Thursday, January 21, 2010

Fish Memory

So the take home lesson here is that if fish have a memory, they may learn to associate disturbance with danger.  That possibly gives another reason why one can drop a baited hook near a visible school of fish and be ignored.


This is of course common sense, disturbed fish certainly do not bite and that surely suggests memories a lot better that three seconds.


I always had though that I was facing a battle of wits with fish once the river water cleared in the spring.  Perhaps we now know why.  This was really one of those idle questions that had never been deemed worth the trouble of answering along with the idea that earth worms do not feel pain which is also rubbish.


Fish can remember things for months: Scientists

LONDON: Australian scientists have claimed that fish can remember things for months, dismissing the myth that the aquatic animal have 
three-second memory. 

According to the researchers at the Charles Sturt University, the traditional view that fish lack the brain power to retain memories is "absolute rubbish". 

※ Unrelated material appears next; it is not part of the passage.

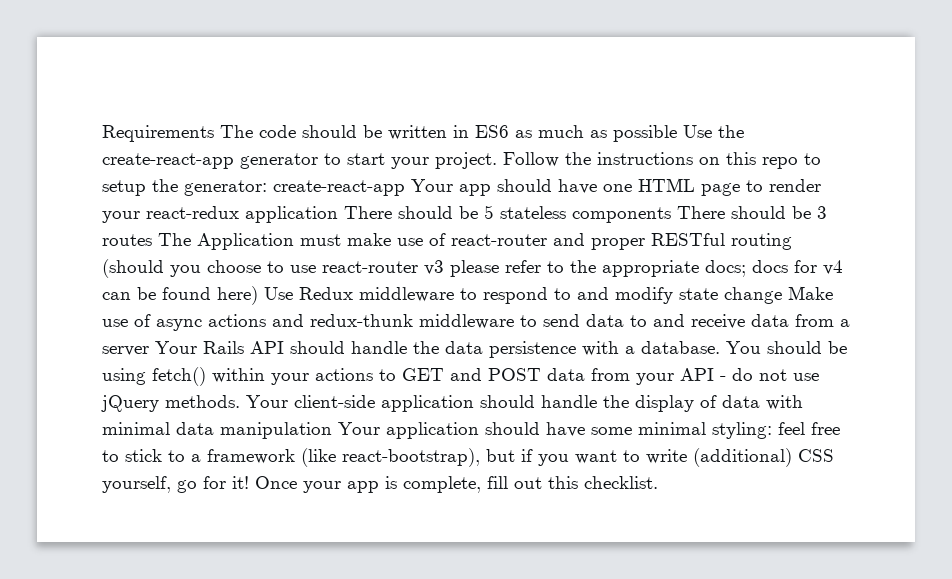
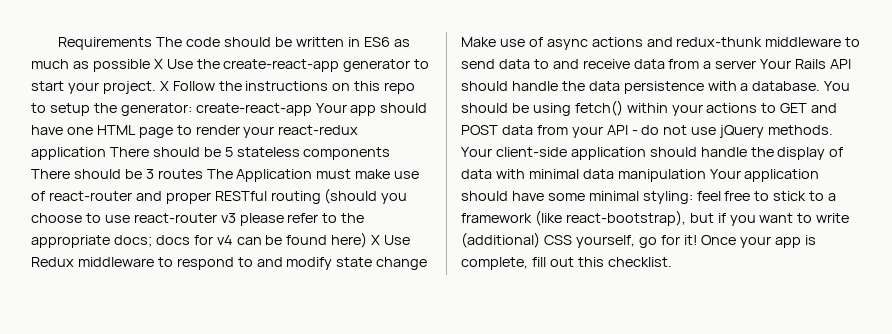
(677, 133) none -> [153,59,163,69] X
(497, 160) none -> [159,81,169,91] X
(258, 295) none -> [371,235,381,245] X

"Fish can remember prey types for months. They can learn to avoid predators after being attacked once and they retain this memory for several months. And carp that have been caught by fishers avoid hooks for at least a year," lead author Kevin Warburton said. 

"That fish have only a three second memory is just rubbish but nobody knows where the three-second myth comes from," Warburton was quoted as saying by The Telegraph. 

Ashley Ward, a fish biologist at Sydney University, said: "It seems to come from an advert many years ago, but nobody is sure what it was for." 

Fish can also learn to improve how to catch food, said Warburton, carry out acts of deception and modify their behaviour, for example, in reef environments cleaner fish who eat parasites off 'client' fish act on best behaviour when they spot a larger patron. 

Warburton said: "What's fascinating is that they co-operate more with clients when they are being observed by other potential clients. This improves their 'image' and their chances of attracting clients". 

The team came to this conclusion after studying the behaviour of Australian freshwater fish.